Copy nothing but the lines below, from the one with "font-size: 16px ->" through the one with "text-align: center ->", exactly as written; no pictures should appear.

** Extracted entries **
######

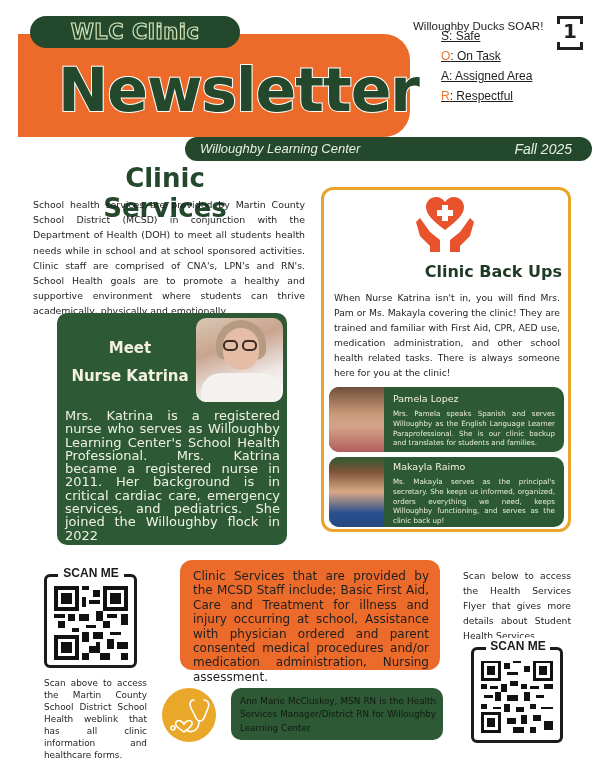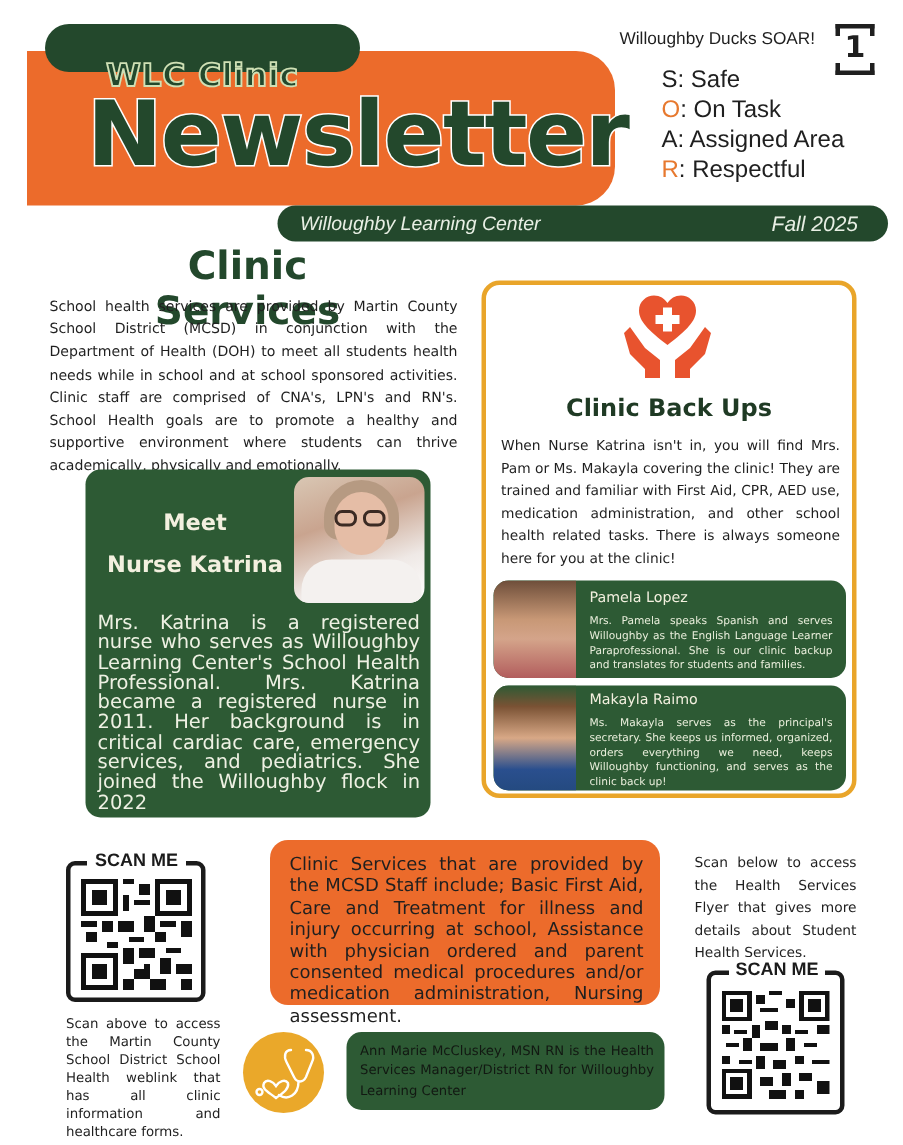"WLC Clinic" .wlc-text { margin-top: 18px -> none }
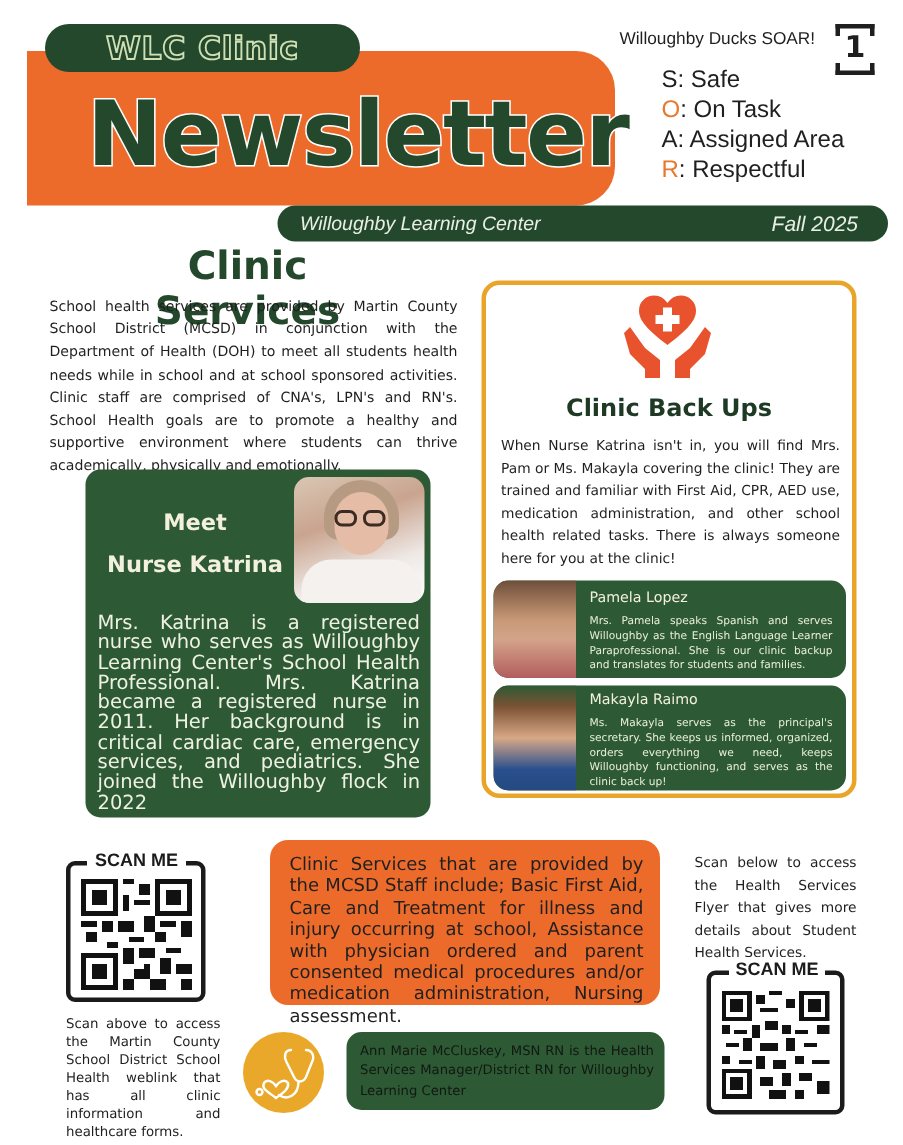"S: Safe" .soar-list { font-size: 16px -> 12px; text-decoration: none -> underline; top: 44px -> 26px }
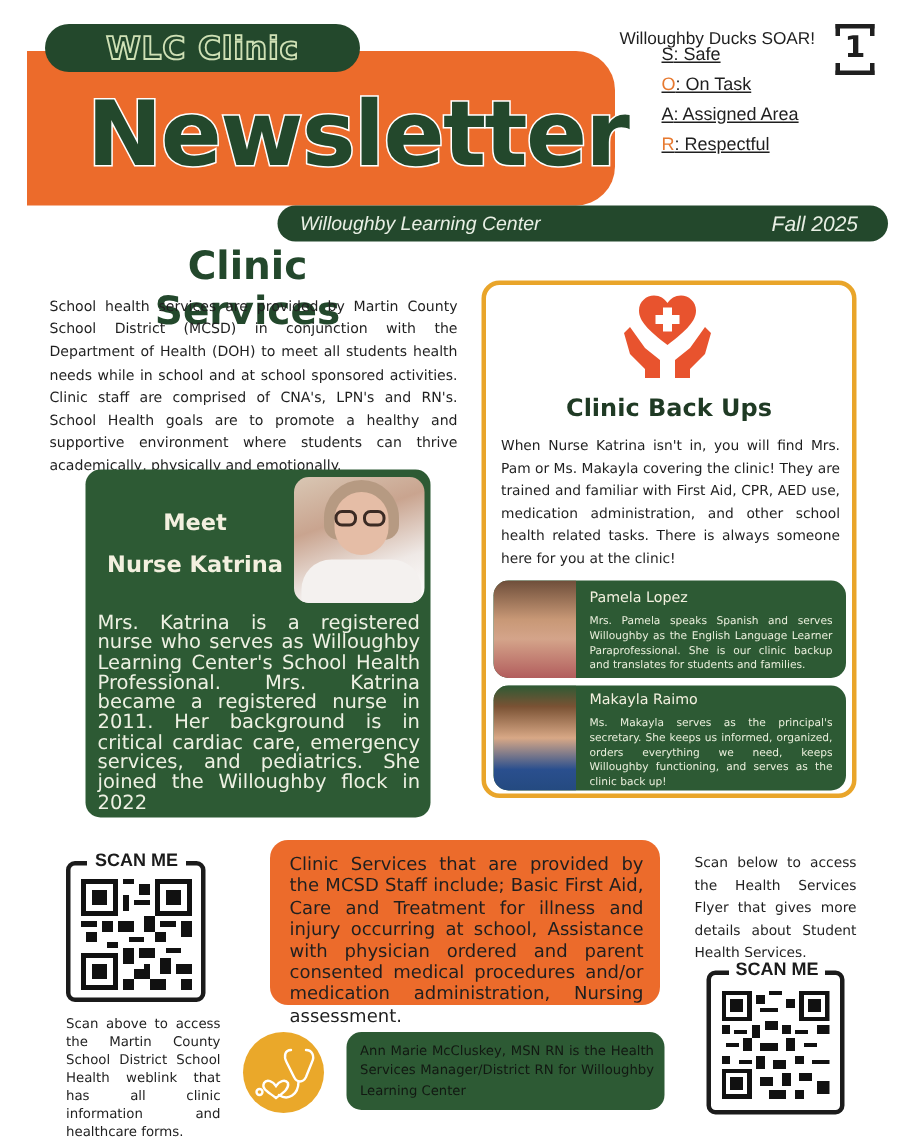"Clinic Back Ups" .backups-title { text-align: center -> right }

######

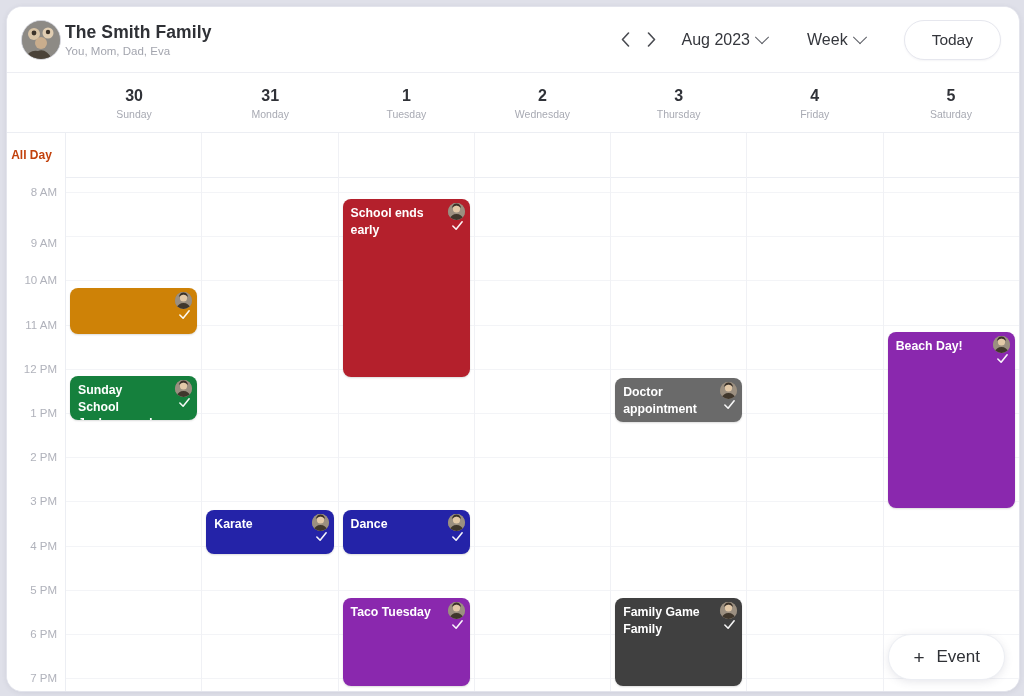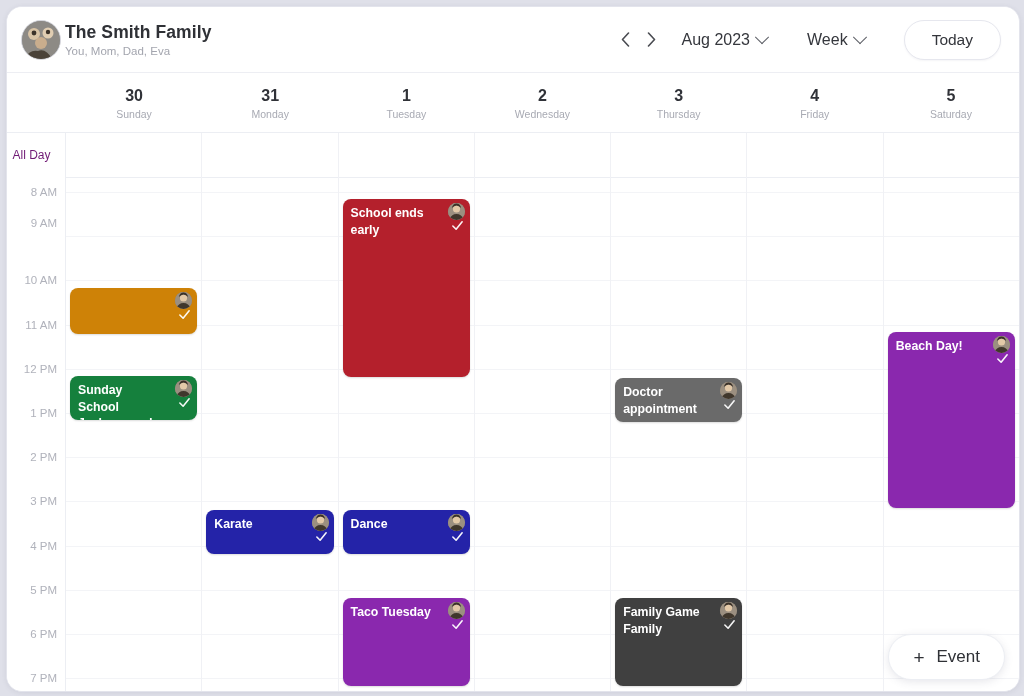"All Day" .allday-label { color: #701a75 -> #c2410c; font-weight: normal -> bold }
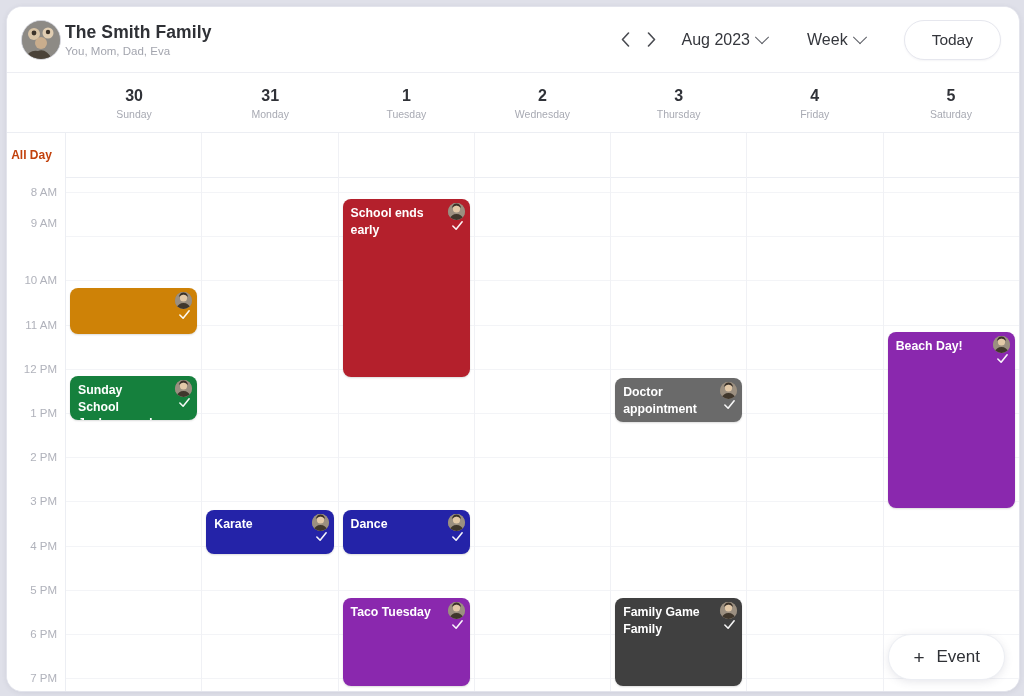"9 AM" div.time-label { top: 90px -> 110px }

######

** Task answer **
"S: Safe" .soar-list { font-size: 16px -> 12px; text-decoration: none -> underline; top: 44px -> 26px }
"Clinic Back Ups" .backups-title { text-align: center -> right }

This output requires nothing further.